You haven’t told us what the codicil says. But assuming that the codicil says something like “no pets allowed, except service animals as required by federal and local law,” you can’t rewrite it. You can make sure that the process is robust in terms of making sure that each person who attempts to move in with an animal has documentation that they are a qualifying individual with a disability, that the animal is medically necessary to support them in living with a disability, and that the service animal’s presence will not create an undue burden on the property.
If that process already exists, and your problem is that people who have documentation from a health care provider that they are disabled and that the presence of an animal is medically necessary, in circumstances where you can’t demonstrate that allowing the animal is unreasonable, see above. You’re asking how to legally and morally discriminate against the disabled. You want to put a person with a disability in the position of having to convince not a medical expert, but you, a guy who has a little problem with seeing-eye dogs for the blind, that they require the support of an animal. The process that exists for that is they go to the doctor and get documentation, and they give it to you, and you say OK thanks.
Generally speaking, to be ADA compliant, the animal must be trained to perform a specific task or tasks to assist someone with a disability. A dog trained to notify someone when their blood sugar is low, assist a blind person in traversing the environment, or even a dog trained to help someone keep their balance are all examples of service animals. The key word there is trained. A dog trained to keep an individual calm during an anxiety attack is a service animal. If it isn’t trained to perform a task then it isn’t a service animal according to the ADA. The vast majority of emotional support animals are not service animals.
I’ve only dealt with service animals in two broad areas. The first was when I worked at a museum and occasionally people wanted to bring their dogs inside. I had absolutely no problem with people bringing service animals into the building. And even if I did have a problem, it would have been illegal as hell for me to deny them entry. But on occasion I’d have someone who claimed their dog was a service animal and while I thought they were lying I was faced with a decision. Do I press the issue and possibly see the museum in the news or just let it go? The two or three times I found myself in that position I just let it go.

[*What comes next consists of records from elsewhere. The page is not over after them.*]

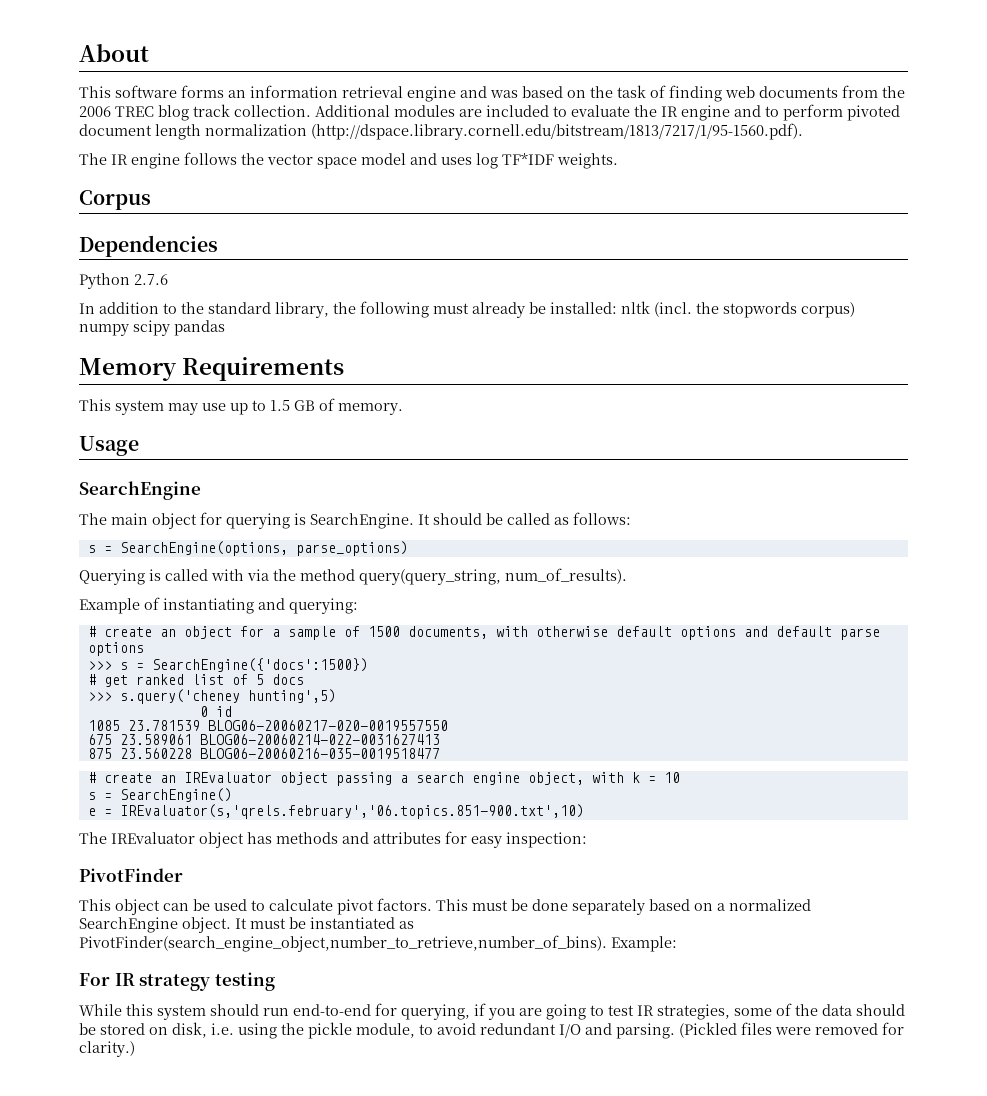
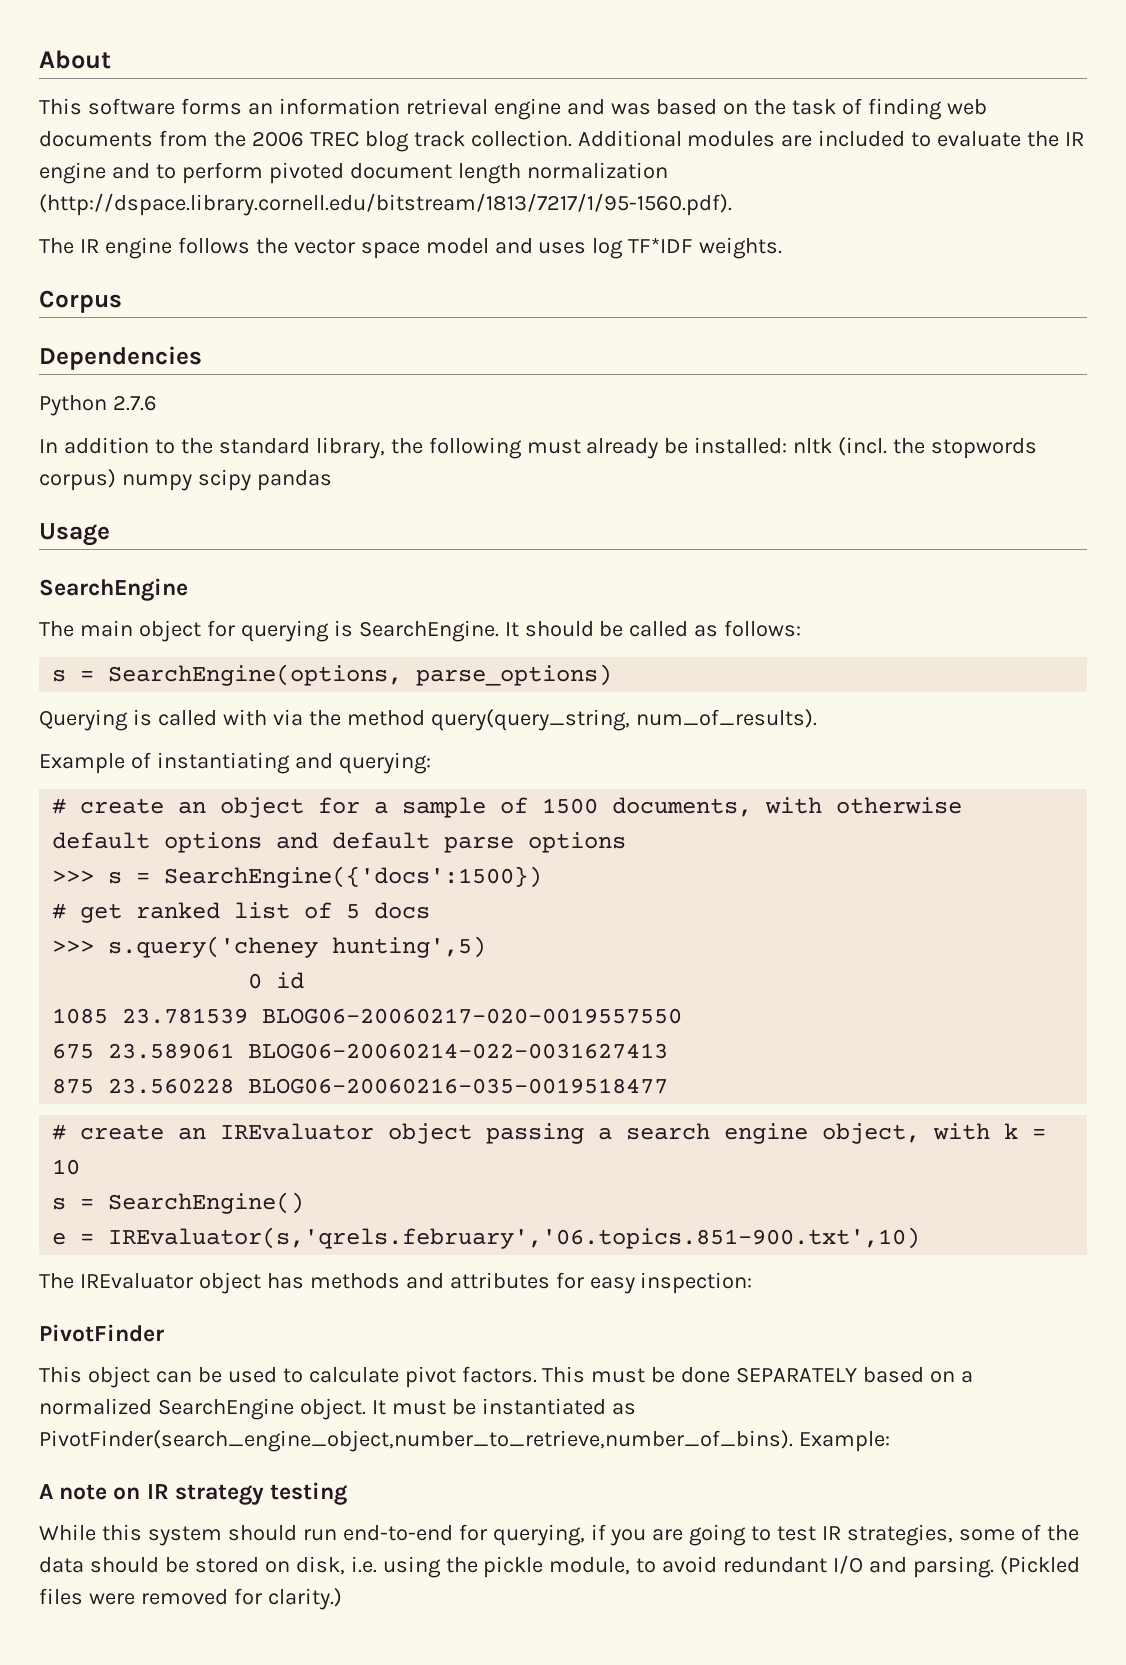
- Memory Requirements
- This system may use up to 1.5 GB of memory.
- This must be done separately based on a normalized SearchEngine object.
+ This must be done SEPARATELY based on a normalized SearchEngine object.
- For IR strategy testing
+ A note on IR strategy testing

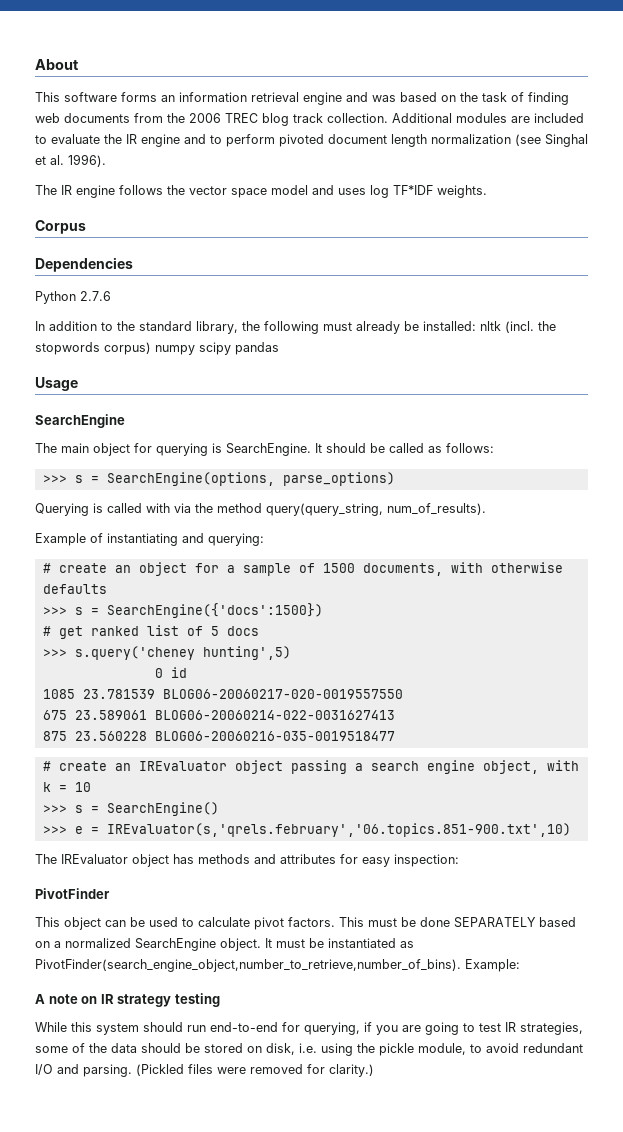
- Additional modules are included to evaluate the IR engine and to perform pivoted document length normalization (http://dspace.library.cornell.edu/bitstream/1813/7217/1/95-1560.pdf).
+ Additional modules are included to evaluate the IR engine and to perform pivoted document length normalization (see Singhal et al. 1996).
- s = SearchEngine(options, parse_options)
+ >>> s = SearchEngine(options, parse_options)
- # create an object for a sample of 1500 documents, with otherwise default options and default parse options
+ # create an object for a sample of 1500 documents, with otherwise defaults
- s = SearchEngine()
+ >>> s = SearchEngine()
- e = IREvaluator(s,'qrels.february','06.topics.851-900.txt',10)
+ >>> e = IREvaluator(s,'qrels.february','06.topics.851-900.txt',10)

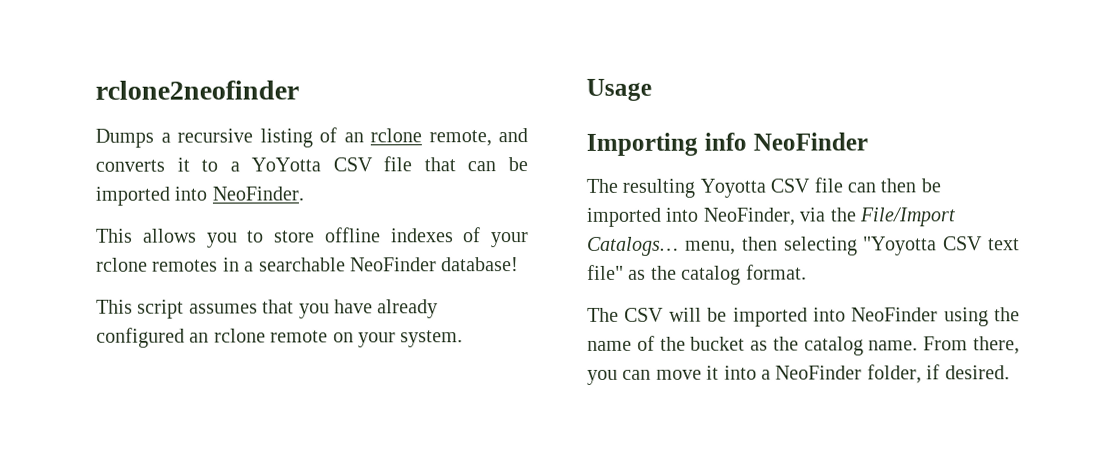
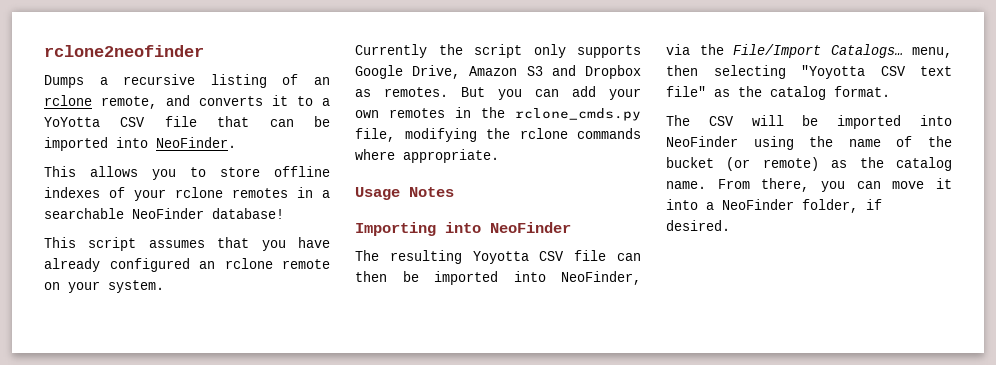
+ Currently the script only supports Google Drive, Amazon S3 and Dropbox as remotes. But you can add your own remotes in the rclone_cmds.py file, modifying the rclone commands where appropriate.
- Usage
+ Usage Notes
- Importing info NeoFinder
+ Importing into NeoFinder
- The CSV will be imported into NeoFinder using the name of the bucket as the catalog name.
+ The CSV will be imported into NeoFinder using the name of the bucket (or remote) as the catalog name.

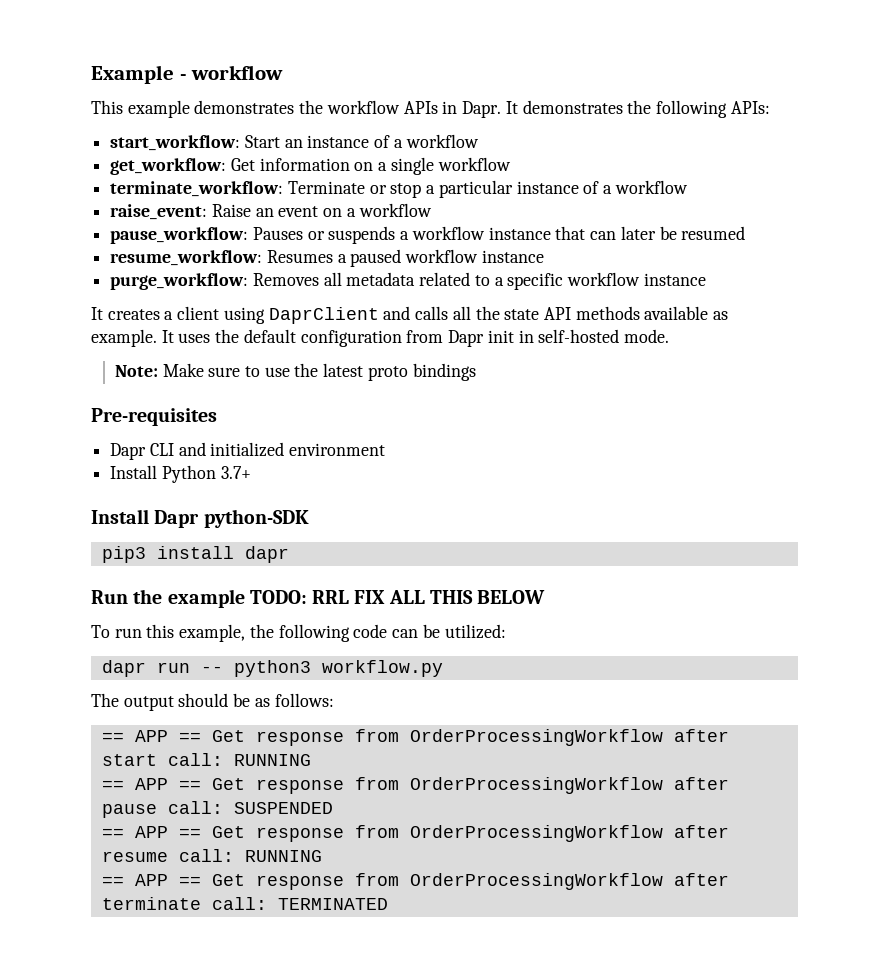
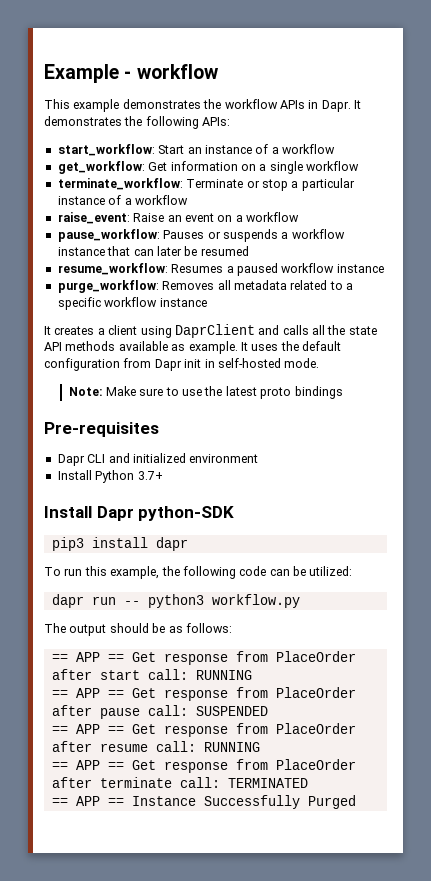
- Run the example TODO: RRL FIX ALL THIS BELOW
- == APP == Get response from OrderProcessingWorkflow after start call: RUNNING
+ == APP == Get response from PlaceOrder after start call: RUNNING
- == APP == Get response from OrderProcessingWorkflow after pause call: SUSPENDED
+ == APP == Get response from PlaceOrder after pause call: SUSPENDED
- == APP == Get response from OrderProcessingWorkflow after resume call: RUNNING
+ == APP == Get response from PlaceOrder after resume call: RUNNING
- == APP == Get response from OrderProcessingWorkflow after terminate call: TERMINATED
+ == APP == Get response from PlaceOrder after terminate call: TERMINATED
+ == APP == Instance Successfully Purged

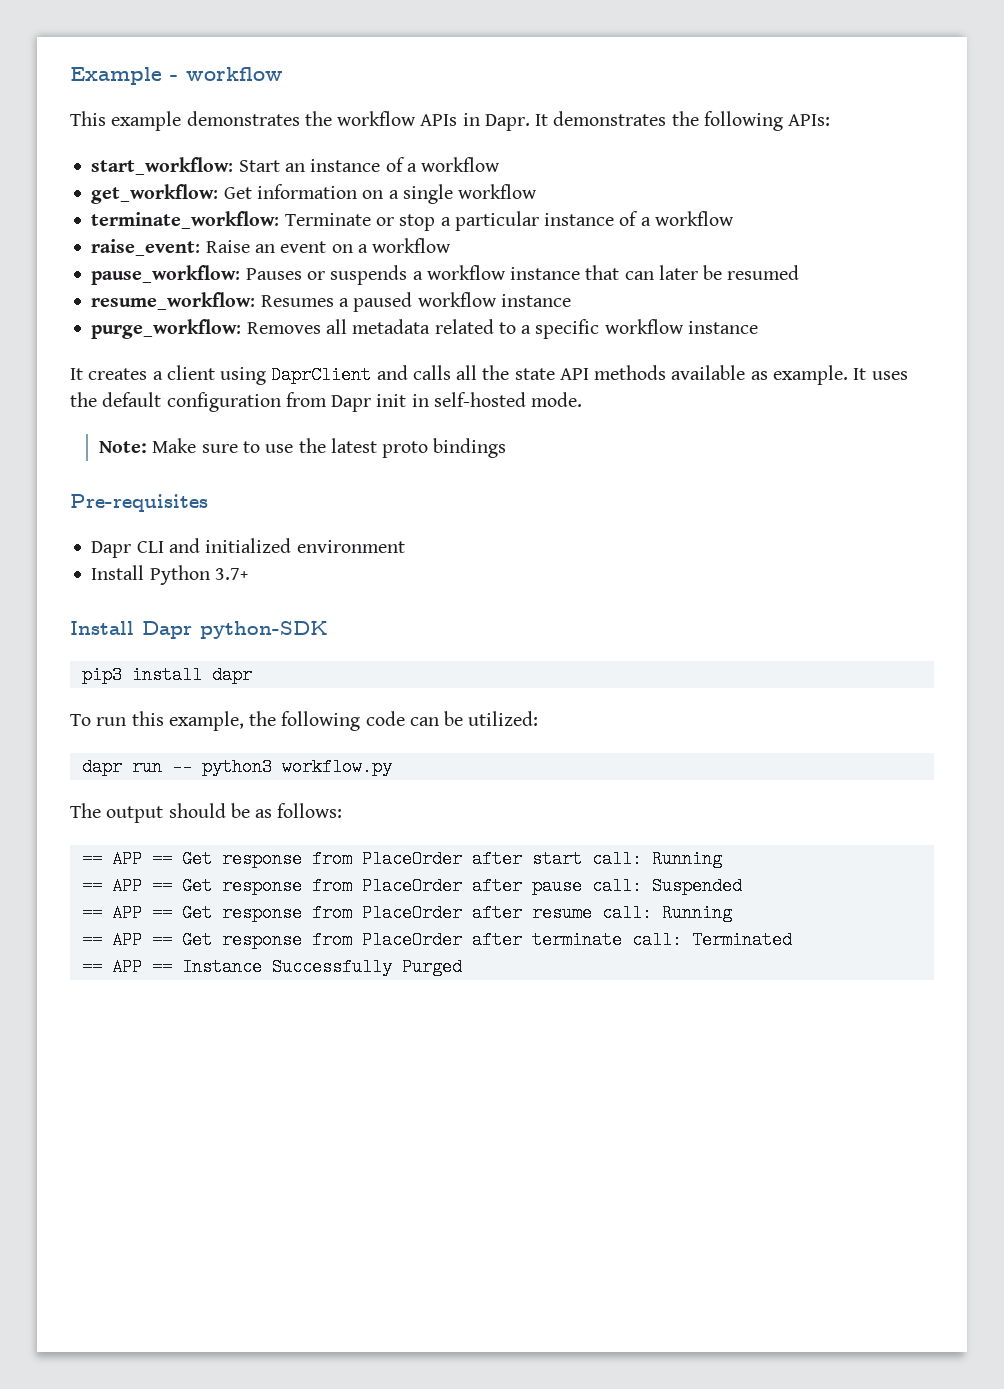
- == APP == Get response from PlaceOrder after start call: RUNNING
+ == APP == Get response from PlaceOrder after start call: Running
- == APP == Get response from PlaceOrder after pause call: SUSPENDED
+ == APP == Get response from PlaceOrder after pause call: Suspended
- == APP == Get response from PlaceOrder after resume call: RUNNING
+ == APP == Get response from PlaceOrder after resume call: Running
- == APP == Get response from PlaceOrder after terminate call: TERMINATED
+ == APP == Get response from PlaceOrder after terminate call: Terminated

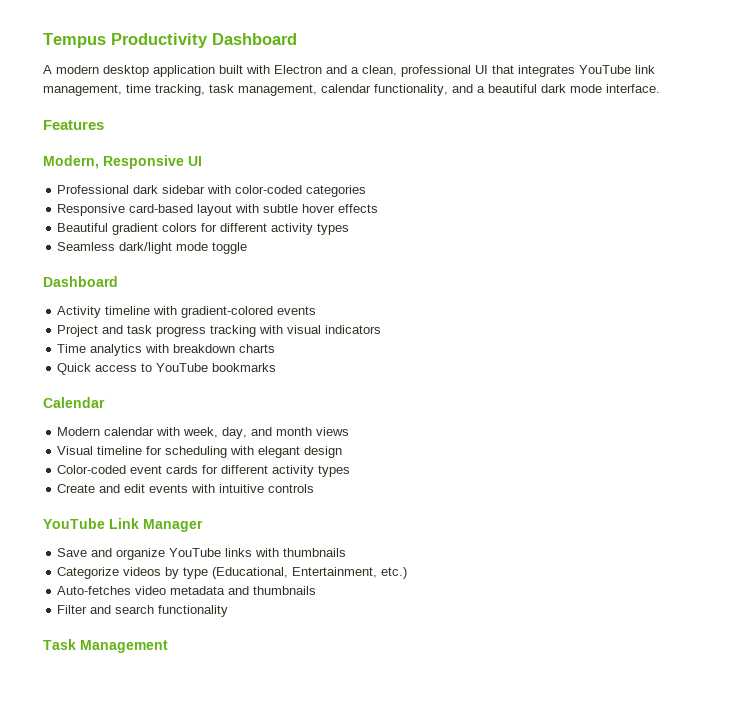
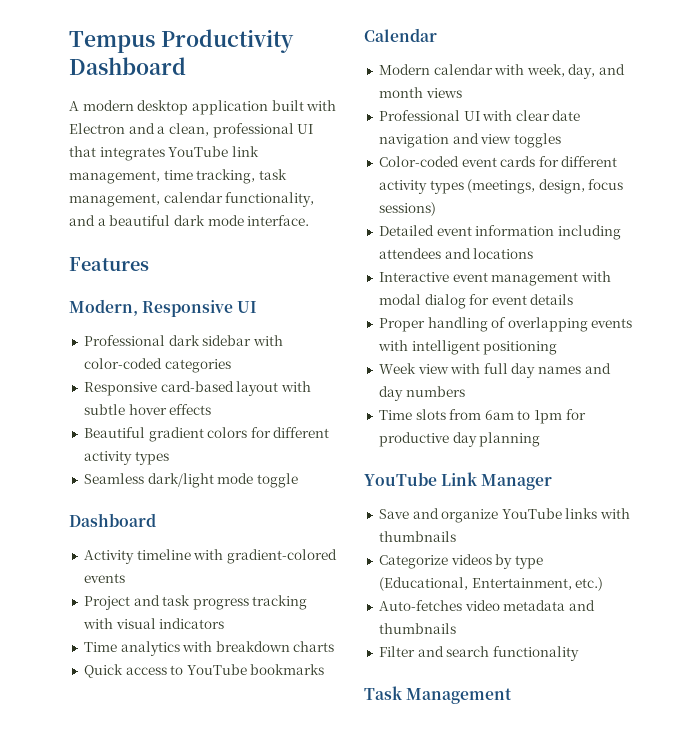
- Visual timeline for scheduling with elegant design
+ Professional UI with clear date navigation and view toggles
- Color-coded event cards for different activity types
- Create and edit events with intuitive controls
+ Color-coded event cards for different activity types (meetings, design, focus sessions)
+ Detailed event information including attendees and locations
+ Interactive event management with modal dialog for event details
+ Proper handling of overlapping events with intelligent positioning
+ Week view with full day names and day numbers
+ Time slots from 6am to 1pm for productive day planning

Now that I’m in HR, I’ve had occasion to deal with it at work. In one odd case, an employee showed up to work with her German Shepherd in tow claiming it was her emotional support animal. We sent her home for the day and told her in no uncertain terms that the dog wasn’t welcome unless she went through the ADA accommodation process with a note from her doctor telling us why the accommodation is necessary. She didn’t go that route. We have also denied other employees’ requests to bring in emotional support animals.
Once again, for those who can’t be bothered to read the thread - any discussion of service animals is unhelpful for OP’s situation when Federal law also requires that no-pet housing admit assistance animals, a category that includes Emotional Support Animals. From the site I linked above:
There is no official certification or training for assistance animals, and they can assist in a wide variety of ways. Breed and weight restrictions do not apply to assistance or service animals.
An assistance animal can be a cat, dog or other type of companion animal, and does not need to be trained to perform a service. The emotional and/or physical benefits from the animal living in the home are what qualify the animal as an assistance animal. A letter from a medical doctor or therapist is all that is needed to classify the animal as an assistance animal.
Again, I find it rather surprising that disabled people with a genuine need for service/assistance animals would not themselves favor much tighter regulation and licensing rather than a totally unregulated and unpoliced system that’s so obviously going to be abused and create resentment when people use it as a loophole to get their antisocial pets into places where they are not welcome.